2.2.1. Purpura Fulminans
Venous insufficiency with cutaneous infarction and disseminated intravascular coagulation can appear in the context of severe sepsis; however, it can also be due to a congenital deficit of protein C or protein S. Classically, it has been related to the most serious forms of meningococcal sepsis, but it can also be present in sepsis due to Haemophilus, Streptococcus, Staphylococcus, or less frequent germs such as Rickettsia, especially in anaesthetic patients [42–44].
The characteristic lesions are very well-delimited petechiae or ecchymoses, usually located on the trunk and extremities that can progress to extensive areas of cutaneous necrosis, especially in acral areas; development is favoured by the simultaneous administration of vasopressor drugs (Figure 2).
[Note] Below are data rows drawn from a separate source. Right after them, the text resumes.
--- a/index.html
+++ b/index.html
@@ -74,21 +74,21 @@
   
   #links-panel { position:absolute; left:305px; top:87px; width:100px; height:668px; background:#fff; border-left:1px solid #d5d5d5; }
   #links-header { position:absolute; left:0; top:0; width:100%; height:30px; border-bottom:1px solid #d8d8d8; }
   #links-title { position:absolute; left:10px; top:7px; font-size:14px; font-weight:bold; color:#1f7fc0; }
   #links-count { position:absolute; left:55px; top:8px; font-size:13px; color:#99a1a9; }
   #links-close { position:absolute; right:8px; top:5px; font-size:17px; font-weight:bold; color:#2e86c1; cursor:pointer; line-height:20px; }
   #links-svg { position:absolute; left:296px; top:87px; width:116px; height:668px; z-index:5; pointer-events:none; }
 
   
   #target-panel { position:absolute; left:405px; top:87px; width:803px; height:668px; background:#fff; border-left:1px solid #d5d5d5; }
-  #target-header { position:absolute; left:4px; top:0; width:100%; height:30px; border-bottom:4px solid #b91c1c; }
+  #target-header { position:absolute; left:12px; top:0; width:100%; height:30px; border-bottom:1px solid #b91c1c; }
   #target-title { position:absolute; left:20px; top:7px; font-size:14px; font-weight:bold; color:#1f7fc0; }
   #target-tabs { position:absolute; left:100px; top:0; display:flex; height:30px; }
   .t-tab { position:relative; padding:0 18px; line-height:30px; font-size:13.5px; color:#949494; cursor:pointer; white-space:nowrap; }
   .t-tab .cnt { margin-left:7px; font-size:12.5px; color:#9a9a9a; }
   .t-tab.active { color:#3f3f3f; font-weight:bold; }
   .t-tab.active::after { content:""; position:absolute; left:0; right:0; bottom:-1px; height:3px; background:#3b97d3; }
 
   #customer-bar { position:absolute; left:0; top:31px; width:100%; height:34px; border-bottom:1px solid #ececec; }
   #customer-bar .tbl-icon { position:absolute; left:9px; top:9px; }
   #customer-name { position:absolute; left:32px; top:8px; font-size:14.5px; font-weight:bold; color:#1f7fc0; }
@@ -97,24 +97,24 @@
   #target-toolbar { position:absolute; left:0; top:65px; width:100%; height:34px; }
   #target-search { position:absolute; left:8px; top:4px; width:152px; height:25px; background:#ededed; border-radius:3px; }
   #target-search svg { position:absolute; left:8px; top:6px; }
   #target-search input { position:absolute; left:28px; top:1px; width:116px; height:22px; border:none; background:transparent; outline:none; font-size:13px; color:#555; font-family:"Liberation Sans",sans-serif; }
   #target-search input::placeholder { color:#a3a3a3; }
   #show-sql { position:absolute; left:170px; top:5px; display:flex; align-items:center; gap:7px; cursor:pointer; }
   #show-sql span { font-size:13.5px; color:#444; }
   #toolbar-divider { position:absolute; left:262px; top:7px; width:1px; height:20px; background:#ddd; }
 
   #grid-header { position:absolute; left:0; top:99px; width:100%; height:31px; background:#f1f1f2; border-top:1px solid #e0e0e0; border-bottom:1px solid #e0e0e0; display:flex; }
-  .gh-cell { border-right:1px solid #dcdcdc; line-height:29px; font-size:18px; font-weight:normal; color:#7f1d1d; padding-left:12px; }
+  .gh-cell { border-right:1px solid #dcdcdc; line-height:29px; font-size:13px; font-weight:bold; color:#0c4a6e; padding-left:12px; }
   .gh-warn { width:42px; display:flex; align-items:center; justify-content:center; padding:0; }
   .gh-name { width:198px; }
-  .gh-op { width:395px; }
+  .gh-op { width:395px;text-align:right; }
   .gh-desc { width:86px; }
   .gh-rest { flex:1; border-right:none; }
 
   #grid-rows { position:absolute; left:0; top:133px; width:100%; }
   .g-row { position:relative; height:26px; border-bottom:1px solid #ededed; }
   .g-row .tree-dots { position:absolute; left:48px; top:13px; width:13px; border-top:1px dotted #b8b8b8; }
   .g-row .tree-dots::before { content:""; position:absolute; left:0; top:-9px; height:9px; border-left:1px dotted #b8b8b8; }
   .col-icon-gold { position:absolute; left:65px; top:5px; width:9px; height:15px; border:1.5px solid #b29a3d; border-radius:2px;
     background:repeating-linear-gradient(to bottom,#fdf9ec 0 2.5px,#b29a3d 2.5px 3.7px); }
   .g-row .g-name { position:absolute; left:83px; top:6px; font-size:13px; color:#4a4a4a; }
Histology shows endothelial damage with areas of thrombosis in the vascular wall [45]. Skin lesion biopsy rarely reveals the bacteria responsible for the disease. Treatment is aimed at controlling the septic process.
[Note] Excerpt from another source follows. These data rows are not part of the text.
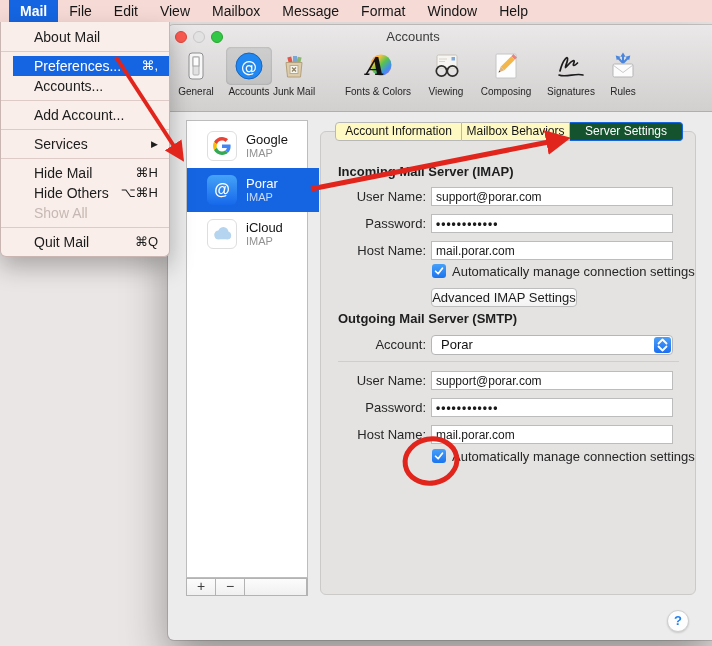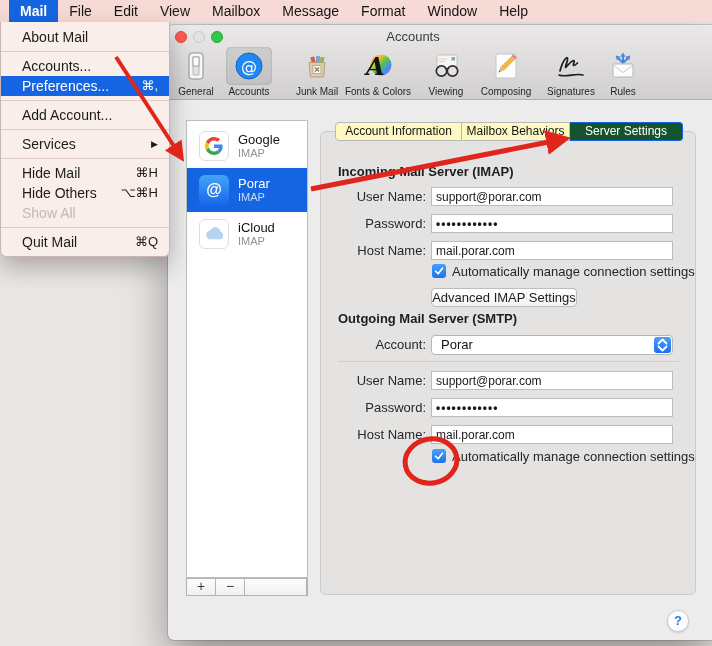--- a/index.html
+++ b/index.html
@@ -12,54 +12,54 @@
              display:flex; align-items:stretch; padding-left:9px; font-size:14px; color:#161616; z-index:60; }
   .mb-item { padding:0 11px; line-height:22px; }
   .mb-item.sel { background:#1565e2; color:#fff; font-weight:bold; }
 
   
   .menu { position:absolute; left:0; top:22px; width:170px; background:#f9eee9;
           border:1px solid #c9b6b2; border-top:none; border-radius:0 0 6px 6px;
           box-shadow:0 10px 24px rgba(0,0,0,.28); z-index:70; padding:5px 0 4px 0;
           font-size:14px; color:#1c1c1c; }
   .mi { height:20px; line-height:20px; padding:0 11px 0 21px; display:flex;
-        justify-content:space-between; align-items:center; }
+        justify-content:space-between; align-items:center;margin-left:12px; }
   .mi.sel { background:#1565e2; color:#fff; }
   .mi.disabled { color:#c6b8b4; }
   .mi-short { font-size:13px; }
   .mi-arrow { font-size:9px; }
   .msep { height:9px; position:relative; }
   .msep::after { content:""; position:absolute; left:0; right:0; top:4px; height:1px; background:#decbc7; }
 
   
   .win { position:absolute; left:168px; top:25px; width:544px; height:615px; background:#ececec;
          border-radius:6px 0 0 6px; z-index:10;
          box-shadow:0 20px 45px rgba(0,0,0,.38), 0 0 0 1px rgba(0,0,0,.14); }
-  .header { position:absolute; left:0; top:0; width:100%; height:75px;
+  .header { position:absolute; left:0; top:0; width:100%; height:87px;
             background:linear-gradient(#eae8e8,#d2d0cf); border-bottom:1px solid #b1afae;
             border-radius:6px 0 0 0; }
   .tl { position:absolute; top:6px; width:12px; height:12px; border-radius:50%; }
   .tl.close { left:7px;  background:#fc5b51; border:1px solid #e0443c; }
   .tl.min   { left:25px; background:#e3e2e2; border:1px solid #c9c8c8; }
   .tl.zoom  { left:43px; background:#33c748; border:1px solid #27a62c; }
   .title { position:absolute; top:4px; left:185px; width:120px; text-align:center;
            font-size:13px; color:#3c3c3c; }
 
   .tb-item { position:absolute; top:22px; width:90px; text-align:center; }
   .tb-iconbox { width:46px; height:38px; margin:0 auto; border-radius:5px;
                 display:flex; align-items:center; justify-content:center; }
   .tb-item.sel .tb-iconbox { background:linear-gradient(#cecece,#c2c2c2);
                              box-shadow:inset 0 0 2px rgba(0,0,0,.25); }
   .tb-label { font-size:10px; color:#262626; margin-top:1px; }
 
   
   .acclist { position:absolute; left:18px; top:95px; width:122px; height:458px;
              background:#fff; border:1px solid #bdbdbd; }
-  .accrow { position:absolute; left:0; width:120px; height:44px; display:flex;
-            align-items:center; padding-left:12px; gap:9px; }
+  .accrow { position:absolute; left:0; width:132px; height:44px; display:flex;
+            align-items:center; padding-left:20px; gap:9px; }
   .accrow.sel { background:#1565e2; }
   .accicon { width:30px; height:30px; border-radius:6px; flex:0 0 30px;
              display:flex; align-items:center; justify-content:center; }
   .accicon.boxed { background:#fff; border:1px solid #dedede; }
   .accicon.atbadge { background:linear-gradient(#45a3f8,#1668ea); color:#fff;
                      font-size:16px; font-weight:bold; }
   .accname { font-size:13px; color:#141414; font-weight:500; line-height:15px; }
   .accsub  { font-size:11px; color:#929292; line-height:13px; }
   .accrow.sel .accname { color:#fff; }
   .accrow.sel .accsub  { color:#cadcf8; }
@@ -135,21 +135,21 @@
     <div class="tb-item sel" style="left:36px">
       <div class="tb-iconbox">
         <svg width="30" height="30" viewBox="0 0 30 30">
           <circle cx="15" cy="15" r="13" fill="#2088f0" stroke="#1465c4"></circle>
           <text x="15" y="20.5" text-anchor="middle" font-size="16" font-family="DejaVu Sans" fill="#fff">@</text>
         </svg>
       </div>
       <div class="tb-label">Accounts</div>
     </div>
 
-    <div class="tb-item" style="left:104px">
+    <div class="tb-item" style="left:81px">
       <div class="tb-iconbox">
         <svg width="30" height="30" viewBox="0 0 30 30">
           <rect x="9" y="6" width="4" height="6" fill="#e2574c" transform="rotate(-14 11 9)"></rect>
           <rect x="14" y="5" width="4" height="7" fill="#7ba7d7"></rect>
           <rect x="18" y="6" width="4" height="6" fill="#88b86f" transform="rotate(13 20 9)"></rect>
           <path d="M7 11.5 L23 11.5 L21.5 26 L8.5 26 Z" fill="#ddccab" stroke="#b3a07c"></path>
           <rect x="11" y="14.5" width="8" height="8" fill="#f7f5f0" stroke="#b9ab8d"></rect>
           <path d="M13 16.5 L17 20.5 M17 16.5 L13 20.5" stroke="#8a7c5f" stroke-width="1.2"></path>
         </svg>
       </div>
@@ -353,26 +353,26 @@
   <span class="mb-item">Format</span>
   <span class="mb-item">Window</span>
   <span class="mb-item">Help</span>
 </div>
 
 <div class="menu">
   <div class="mi">
     <span>About Mail</span>
   </div>
   <div class="msep"></div>
-  <div class="mi">
-    <span>Accounts...</span>
-  </div>
   <div class="mi sel">
     <span>Preferences...</span>
     <span class="mi-short">⌘,</span>
+  </div>
+  <div class="mi">
+    <span>Accounts...</span>
   </div>
   <div class="msep"></div>
   <div class="mi">
     <span>Add Account...</span>
   </div>
   <div class="msep"></div>
   <div class="mi">
     <span>Services</span>
     <span class="mi-arrow">▶</span>
   </div>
2.2.2. Cutaneous Lesions due to Direct Vascular Injury
Some systemic infectious processes present cutaneous manifestations due to direct vascular injury such as ecthyma gangrenosum, Janeway spots, or Osler nodules. The gangrenous ecthyma, related to systemic infection by Pseudomonas aeruginosa, manifests as a maculopapular lesion with a central vesicle that ruptures and leaves an ulcer with a painful necrotic bottom. Osler nodules and Janeway spots are produced by septic microemboli in the context of bacterial endocarditis. Osler's nodules are small, reddish, painful, raised lesions that appear on the thumb, fingers, and toes; Janeway's spots, on the other hand, are small haemorrhagic, nonpainful lesions located on palms and soles (Figure 3). Treatment is directed to the germ responsible for the septic process [46].
2.2.3. Calciphylaxis
Calciphylaxis is a rare multifactorial cutaneous vascular disease with predilection for patients with end-stage renal disease characterized by occlusion of microvessels in the subcutaneous adipose tissue and dermis. Calciphylaxis causes painful cutaneous lesions and is frequently accompanied by tactile hyperesthesia. The skin manifestations include necrotic ulcers, livedo racemosa, haemorrhagic patches, haemorrhagic bullae, and indurated plaques. A dusky discoloration of the skin indicates and area of imminent necrosis [47]. Sepsis originating from these resultant wounds is considered the most common cause of death. Although skin manifestations dominate the clinical presentation, calciphylaxis is likely a systemic disorder and extraskeletal calcifications are often found on imaging studies. Skin biopsy is the standard method for confirmation suspected calciphylaxis. However, the biopsy is not needed in patients with typical lesions and end-stage renal disease. Treatment should be aimed at controlling pain and wound care with removal of necrotic tissue. Other therapeutic options such as sodium thiosulfate or bisphosphonates have proven effective in some cases [48].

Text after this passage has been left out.